[ACTIVITY]:
Any picture in the data below should be skipped, while every line is repeated exactly.

=-=-=

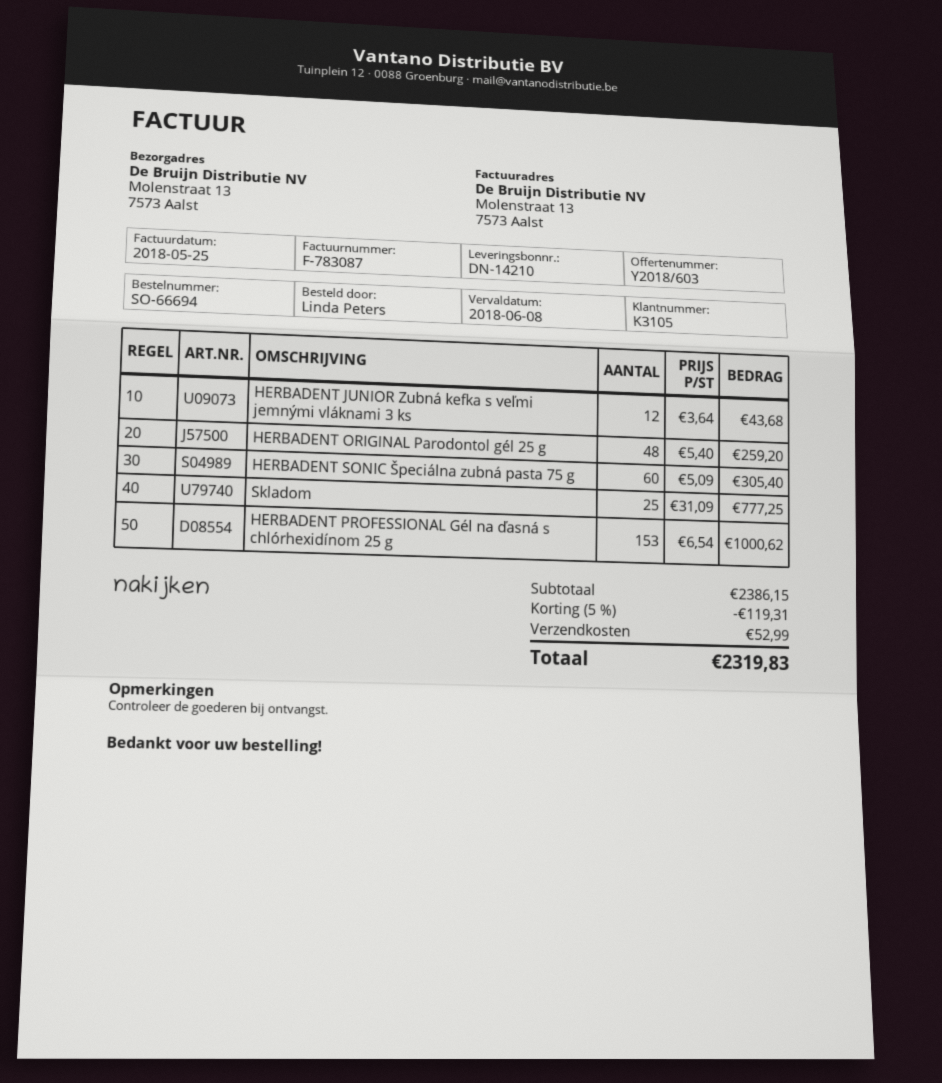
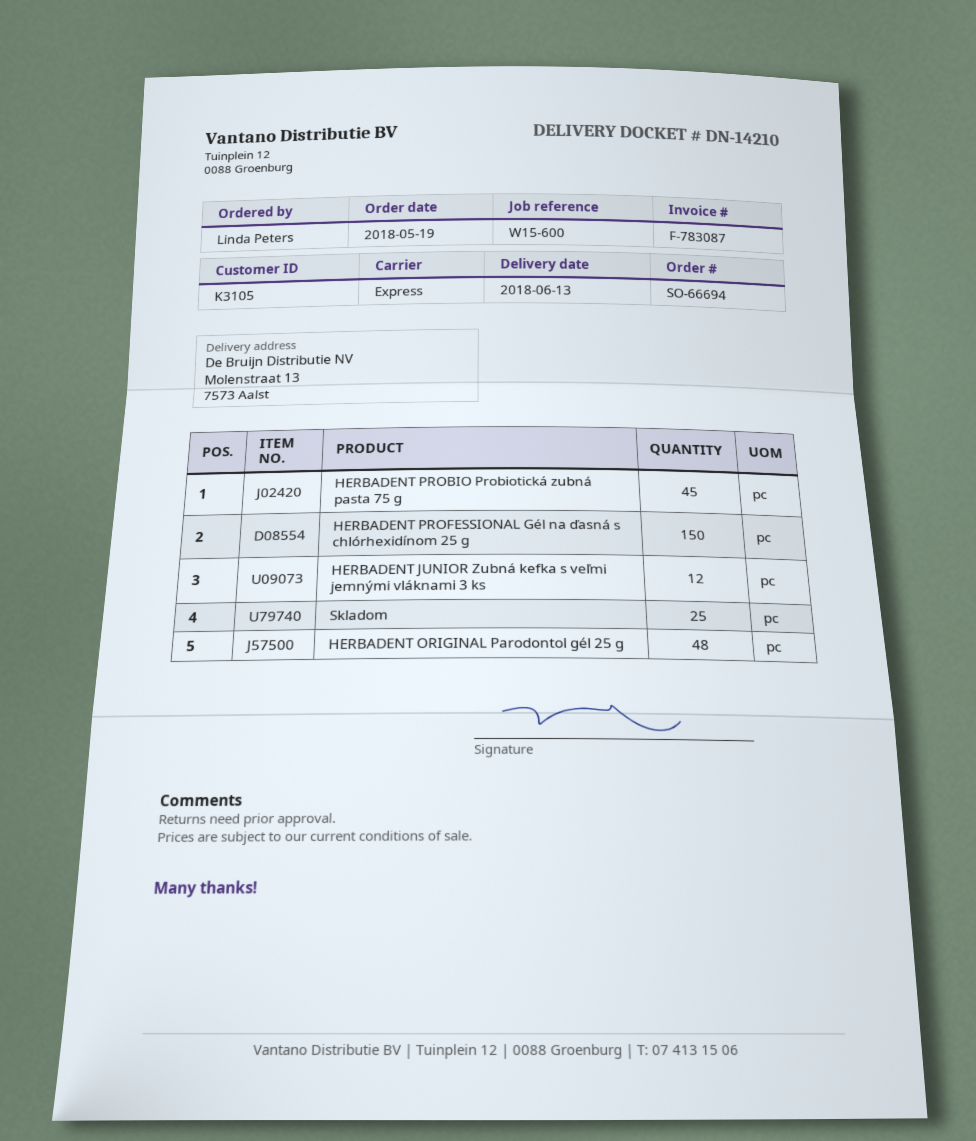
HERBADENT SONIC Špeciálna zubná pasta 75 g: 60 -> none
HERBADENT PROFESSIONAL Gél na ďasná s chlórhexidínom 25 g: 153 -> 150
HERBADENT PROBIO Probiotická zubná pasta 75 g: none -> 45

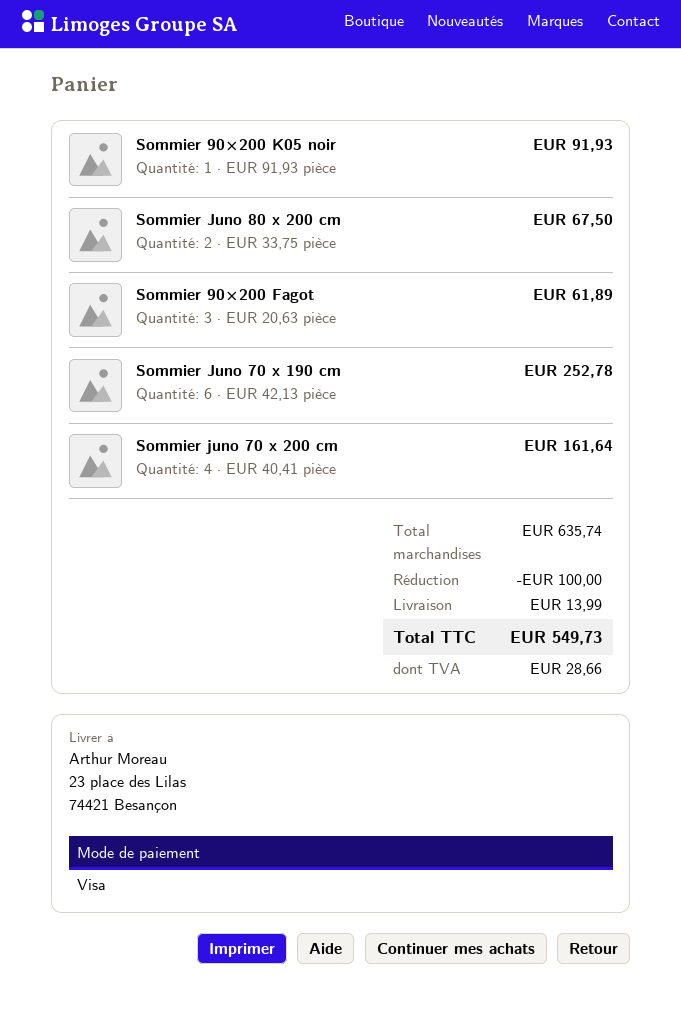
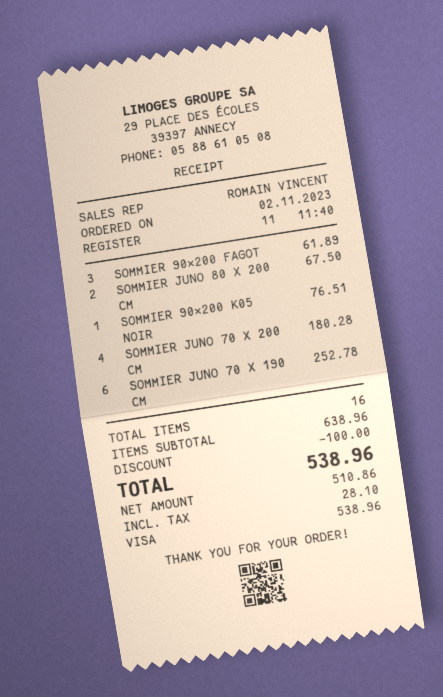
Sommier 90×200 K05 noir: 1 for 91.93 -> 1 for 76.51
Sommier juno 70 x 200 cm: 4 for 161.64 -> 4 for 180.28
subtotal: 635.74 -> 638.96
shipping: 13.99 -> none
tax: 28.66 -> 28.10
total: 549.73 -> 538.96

=-=-=

[PROBLEM SOLUTION]:
HERBADENT SONIC Špeciálna zubná pasta 75 g: 60 -> none
HERBADENT PROFESSIONAL Gél na ďasná s chlórhexidínom 25 g: 153 -> 150
HERBADENT PROBIO Probiotická zubná pasta 75 g: none -> 45

Sommier 90×200 K05 noir: 1 for 91.93 -> 1 for 76.51
Sommier juno 70 x 200 cm: 4 for 161.64 -> 4 for 180.28
subtotal: 635.74 -> 638.96
shipping: 13.99 -> none
tax: 28.66 -> 28.10
total: 549.73 -> 538.96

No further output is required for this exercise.